Sarah Twomey | Desjardins Group

Doesn't it figure? Just when you thought it was safe to sneak off into retirement, your 20-something-year-old baby has moved back home to reclaim his teenage bedroom in the basement. "It's OK, it'll only be for a few months," he tells you as he brushes by with a few boxes and mismatched furniture in tow. You've never felt so lucky before in your life, have you? Honestly though, you're not alone. According to the 2011 Statistics Canada census, 42.3% of young adults aged 20 to 29 were living with their parents.

Of course you're happy to have him home, but you may have underestimated the impact his return can have on the family and your finances, especially if he's between jobs. There's no question that the cost of running your household will go up and a certain amount of your freedom will be lost.

To avoid any misunderstandings or unpleasant surprises, it's important to first clarify the rules of the house. Discuss the use of common areas and shared resources like TV and laundry, as well as meal times. You also need to broach the delicate issue of guests who might drop in.

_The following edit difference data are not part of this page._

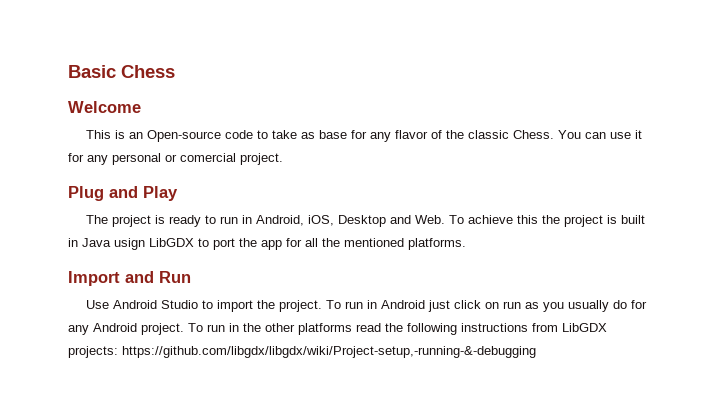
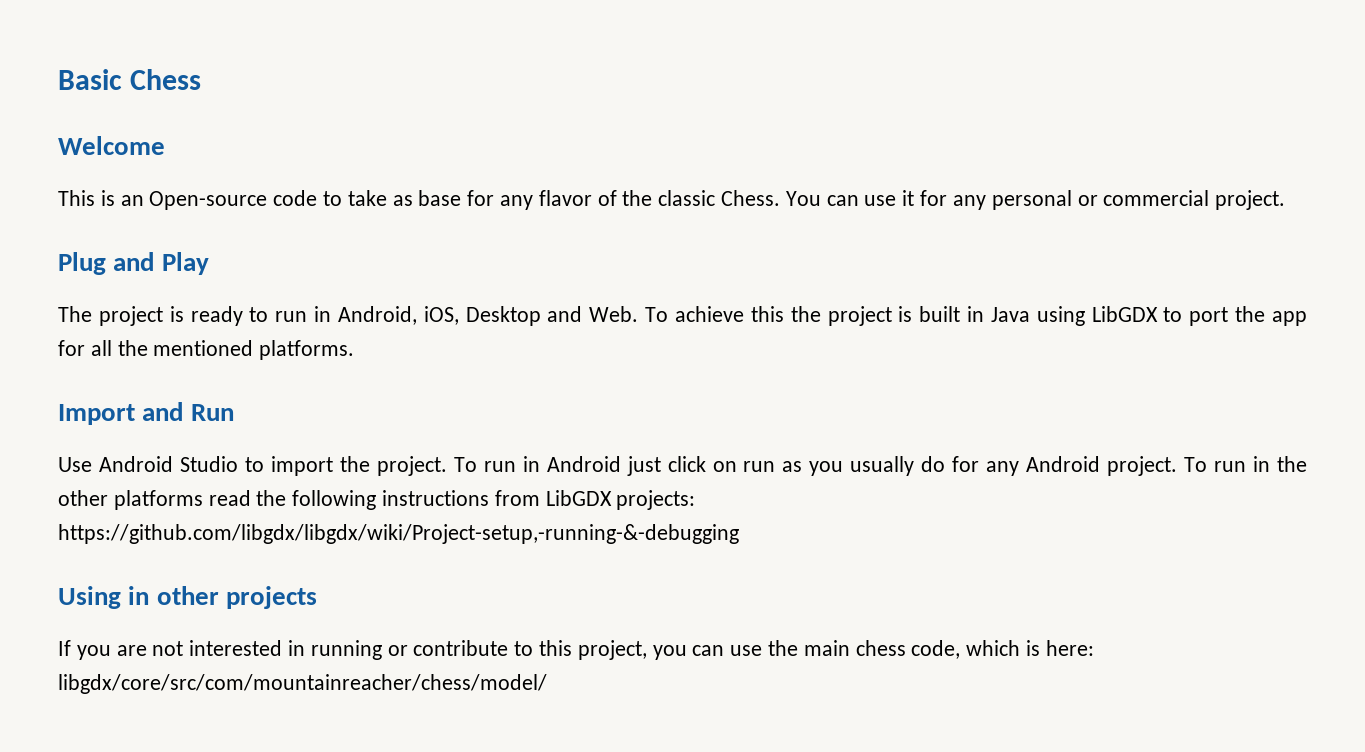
- You can use it for any personal or comercial project.
+ You can use it for any personal or commercial project.
- The project is ready to run in Android, iOS, Desktop and Web. To achieve this the project is built in Java usign LibGDX to port the app for all the mentioned platforms.
+ The project is ready to run in Android, iOS, Desktop and Web. To achieve this the project is built in Java using LibGDX to port the app for all the mentioned platforms.
+ Using in other projects
+ If you are not interested in running or contribute to this project, you can use the main chess code, which is here: libgdx/core/src/com/mountainreacher/chess/model/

Some families even go so far as to sign a contract. Whatever form your agreement takes, it's important to define the following conditions with your child:
  • Length of stay. In most cases, children move back home due to unforeseen events. Your child will tell you it's only temporary, so agree to review the situation at regular intervals, for instance every three months.
  • Rent. You could ask your child to pay for room and board (i.e. their share of the rent, groceries, hydro, internet, etc.). Or it could be a nominal amount based on what they can afford. Or you could give him the option to pay his way by helping out around the house. This could mean day-to-day chores or bigger jobs like cleaning the eaves troughs, painting the house, cleaning out the garage, etc. All this allows him to maintain a certain level of responsibility and pride. 
  • Savings. If it turns out that you don't really need the added income, consider investing it for your child to help him get back on his feet. One option is a guaranteed investment fund.
During this period of transition, make sure you stay on top of any changes in your finances. If things look like they're shifting too much, don't hesitate to talk to your financial advisor.